-------- AVAILABLE DATA

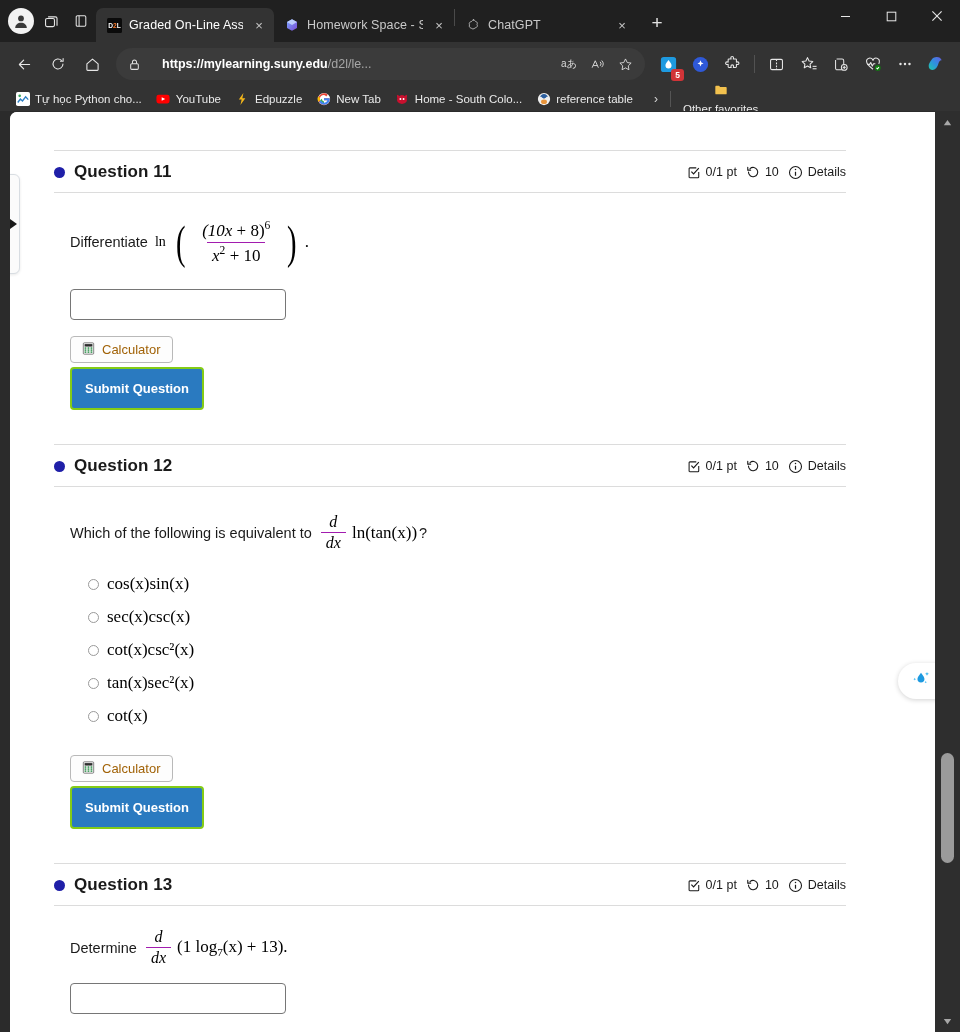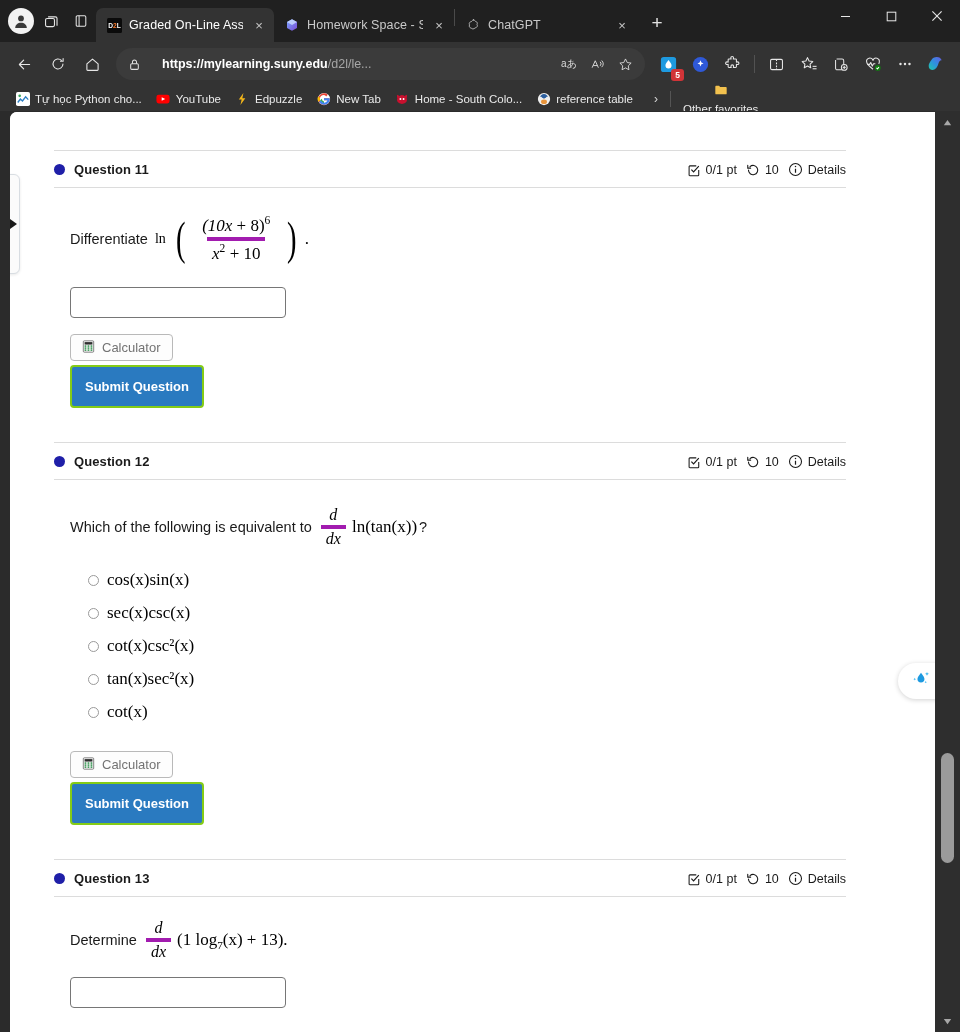--- a/index.html
+++ b/index.html
@@ -138,7 +138,7 @@
   }
   .q-left { display:flex; align-items:center; gap:9px; }
   .q-dot { width:11px; height:11px; border-radius:50%; background:#1f1fa8; }
-  .q-title { font-size:13px; font-weight:bold; color:#1a1a1a; letter-spacing:.1px; }
+  .q-title { font-size:17px; font-weight:bold; color:#1a1a1a; letter-spacing:.1px; }
   .q-meta { display:flex; align-items:center; gap:5px; font-size:12.5px; color:#1a1a1a; }
   .q-meta .mi { display:flex; align-items:center; }
   .q-meta .txt { margin-right:4px; }

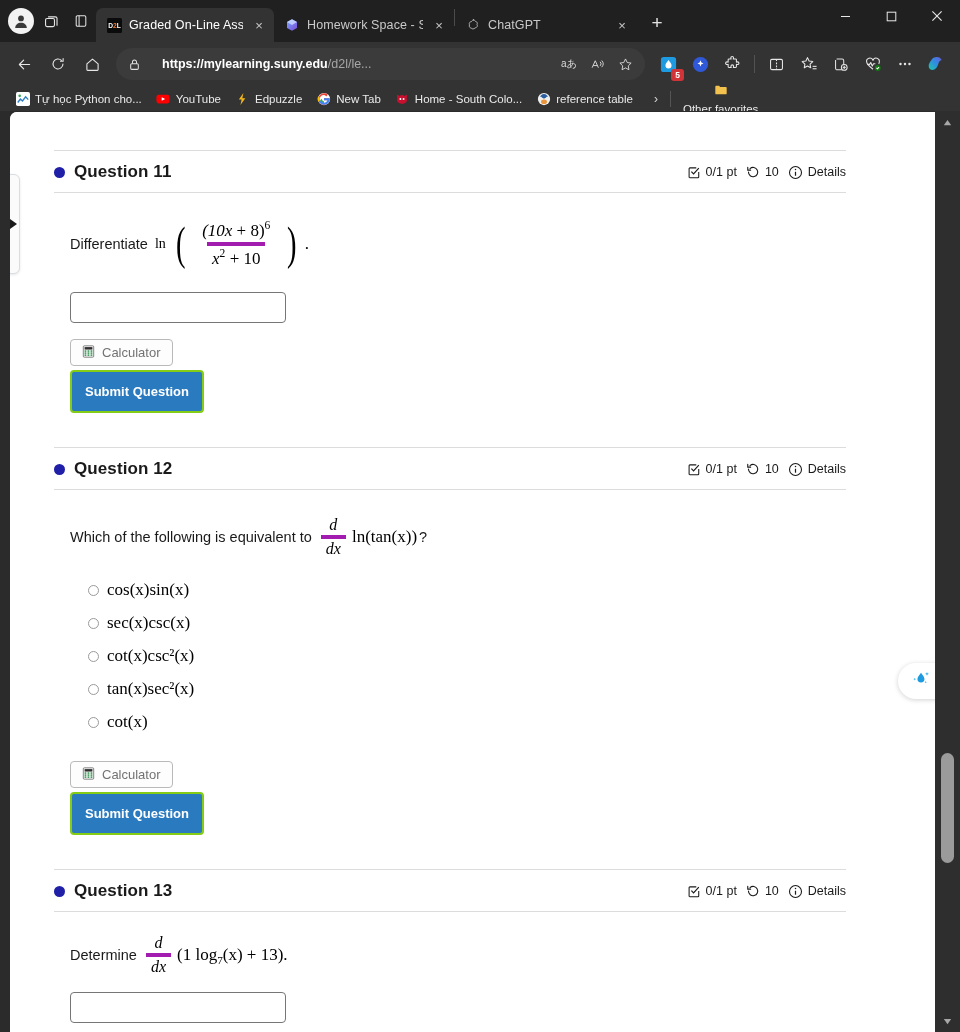--- a/index.html
+++ b/index.html
@@ -155,7 +155,7 @@
     vertical-align:middle; margin:0 2px;
   }
   .frac .num { padding:0 5px 1px 5px; }
-  .frac .den { padding:1px 5px 0 5px; border-top:4px solid #a21caf; }
+  .frac .den { padding:1px 5px 0 5px; border-top:1px solid #a21caf; }
   .paren {
     font-size:46px; line-height:.85; font-family:"Liberation Serif", serif;
     transform:scaleX(.62); display:inline-block; font-weight:300;

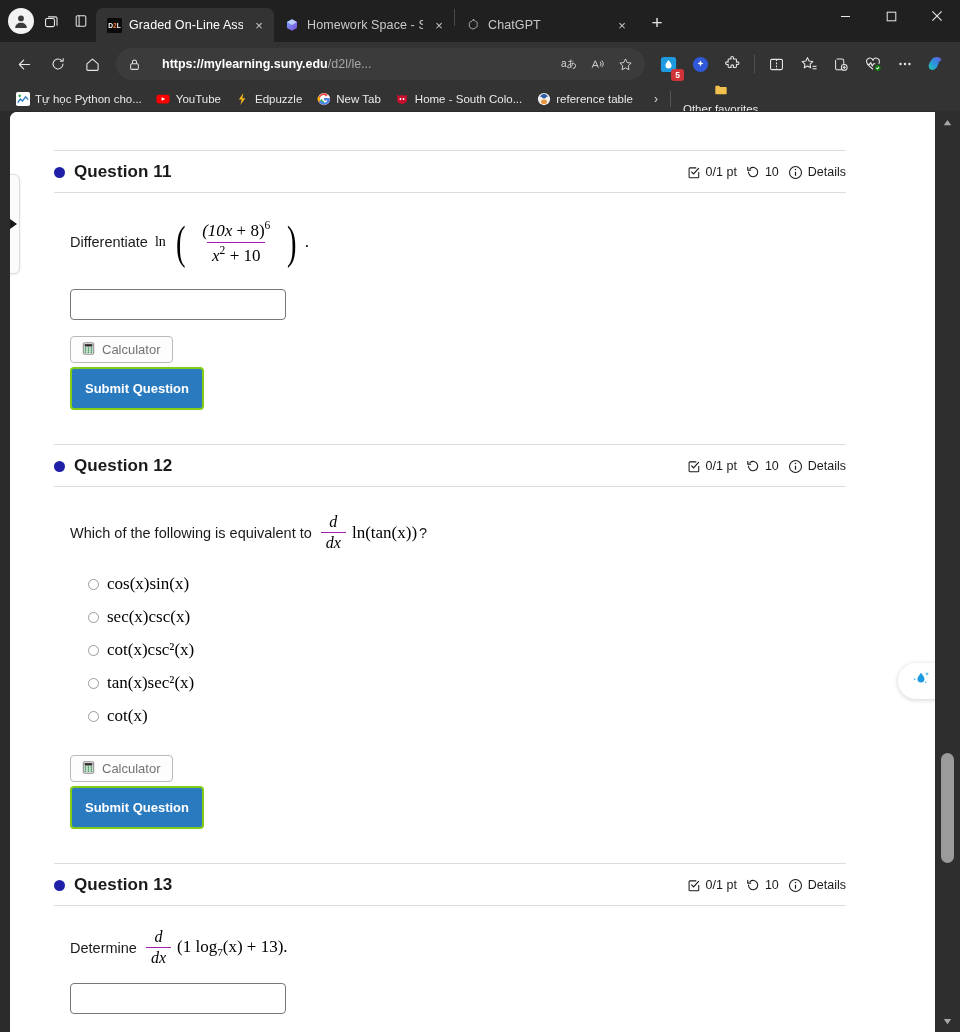--- a/index.html
+++ b/index.html
@@ -172,7 +172,7 @@
     display:inline-flex; align-items:center; gap:7px;
     height:27px; padding:0 11px; margin-top:16px;
     border:1px solid #b9b9b9; border-radius:4px; background:#fdfdfd;
-    font-size:13px; color:#737373;
+    font-size:13px; color:#a16207;
   }
   .submit-btn {
     display:inline-flex; align-items:center; justify-content:center;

----------------

TRY IT: Lines that contain "title" should be pulled from the entries above and reported.

ANSWER FOR THIS EXERCISE:
-  .q-title { font-size:13px; font-weight:bold; color:#1a1a1a; letter-spacing:.1px; }
+  .q-title { font-size:17px; font-weight:bold; color:#1a1a1a; letter-spacing:.1px; }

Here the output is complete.